Thanks Tony. I guess no one else has an opinion?
Anyway I'm still torn, because Rick is also making me a twist-core jian, but my feeling is with his schedule it is at least a year or two away. So then the question becomes do I save the gold fittings for this future blade or use them now for the one I have?
Also, I have another set of the same open-work fittings that were already gold plated, but I am missing the throat piece for the scabbard and one of the scabbard hangers, as they were stolen at a Japanese sword show when I brought them to show a person how I wanted my brass set to be gold plated like the ones that were stolen from me. I was given a gold plated scabbard mount that could be made into a hanger, but I'm still missing the throat piece. If I ever complete that set I can either have them gold-plated or just remove all the gold and leave them brass colored, though it seems to be a waste of gold plating even though one of the hangers and the throat piece if I ever find a single will not match the color of the other gold plated fittings.
Tony Mosen wrote,
I always liked the Royal Poeny fittings but in my opinion those gold plated open work ones you have there are going to look real slick with a nice beefy handle wrap right up to the guard paired up with a nice dark red rosewood scabbard or the like.
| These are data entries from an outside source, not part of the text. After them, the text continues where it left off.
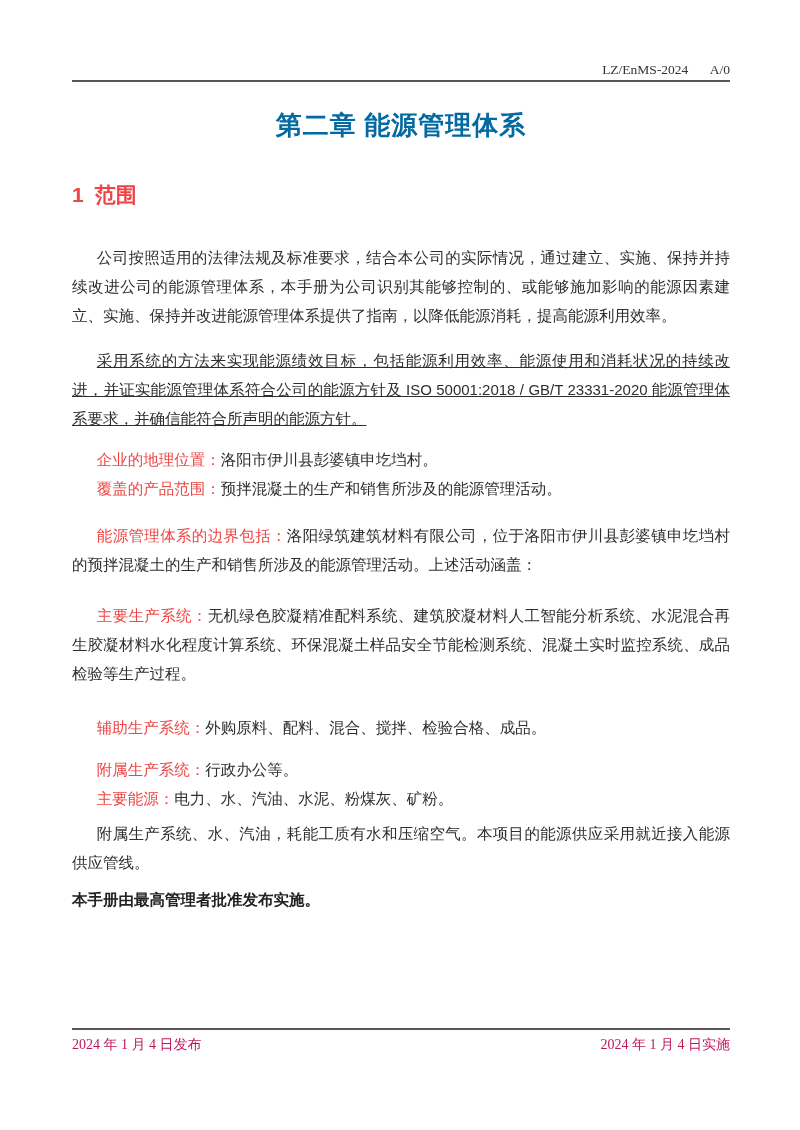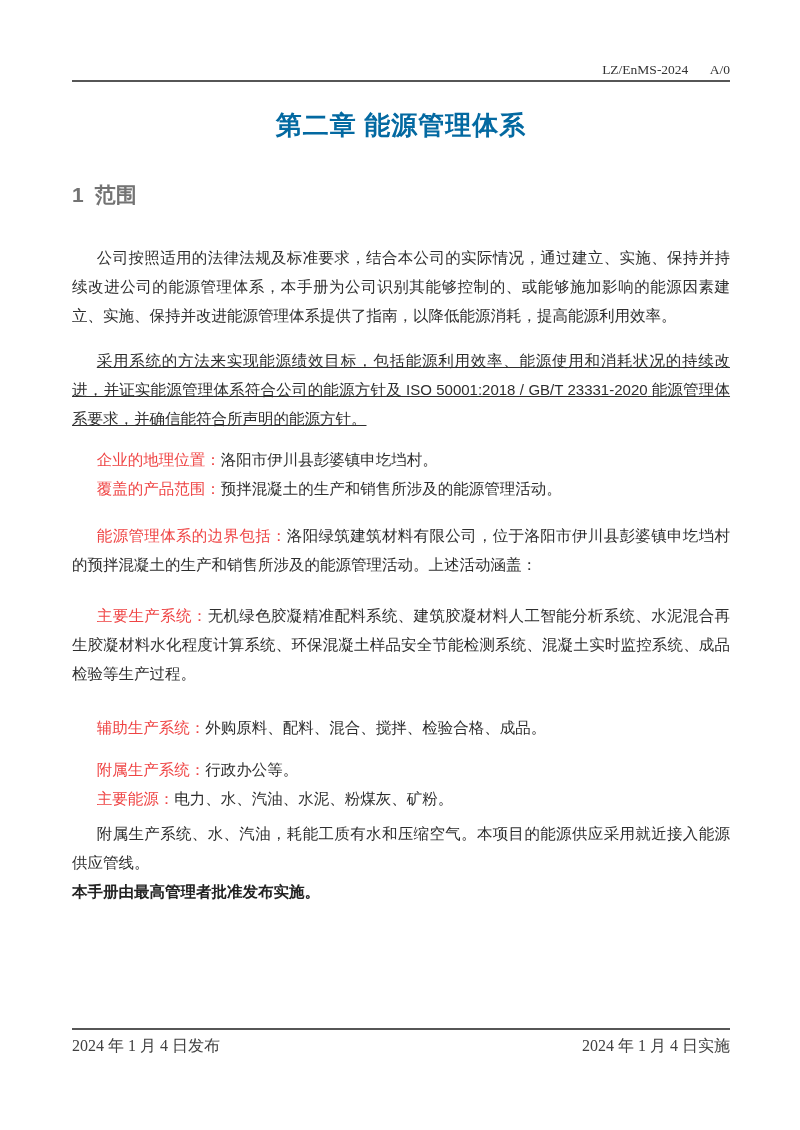--- a/index.html
+++ b/index.html
@@ -33,21 +33,21 @@
     font-size: 26px;
     font-weight: bold;
     letter-spacing: 1px;
     color: #0369a1;
   }
   .section-heading {
     margin: 38px 0 0 0;
     font-size: 21px;
     font-weight: bold;
     font-family: "Liberation Sans", "DejaVu Sans", sans-serif;
-    color: #737373;
+    color: #ef4444;
   }
   .section-number { margin-right: 11px; }
   .para {
     margin: 0;
     font-size: 15.5px;
     line-height: 29px;
     text-align: justify;
     color: #2e2e2e;
   }
   .indent { text-indent: 1.6em; }
@@ -55,21 +55,21 @@
   .p-scope-2 { margin-top: 16px; text-decoration: underline; }
   .item-location { margin-top: 12px; }
   .item-product { margin-top: 0; }
   .item-boundary { margin-top: 18px; }
   .item-main-prod { margin-top: 22px; }
   .item-aux-prod { margin-top: 25px; }
   .item-affil-prod { margin-top: 13px; }
   .item-energy { }
   .p-energy-note { margin-top: 6px; }
   .p-approval {
-    margin-top: 0;
+    margin-top: 8px;
     font-weight: bold;
     font-family: "Liberation Sans", "DejaVu Sans", sans-serif;
     text-indent: 0;
     color: #222222;
   }
   .label {
     font-weight: normal;
     font-family: "Liberation Sans", "DejaVu Sans", sans-serif;
     color: #ef4444;
   }
@@ -79,22 +79,22 @@
   }
   .doc-footer {
     position: absolute;
     left: 72px;
     right: 70px;
     top: 1028px;
     border-top: 2px solid #565656;
     padding-top: 6px;
     display: flex;
     justify-content: space-between;
-    font-size: 16px;
-    color: #404040;
+    font-size: 14px;
+    color: #be185d;
   }
 </style>
 </head>
 <body>
 
 <div class="page">
   <div class="content">
 
     <header class="doc-header">
       <span class="doc-code">LZ/EnMS-2024</span>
They look chunky too, i've never seen the Royal Poeny fittings up close but it's good to have solid guard fittings, if Rick made a Tunkou (brass collor) for the blade and you had it Nickel plated to match the Meteorite textures in the blade. That would set it off nicely seeing as the guard is quite stout.
Rick did not make a Tunkou for the jian, as I had not asked him to. For the scabbard I was thinking some type of dyed ray-skin, red, green or black, with a matching ray-skin handle or perhaps a more historic(?) contrasting white ray-skin handle, with or without the handle wrap you suggested in a blue or gold color?
I wish I could find a photo of the original jian the open-work fittings were copied from to see what the historical version looked like.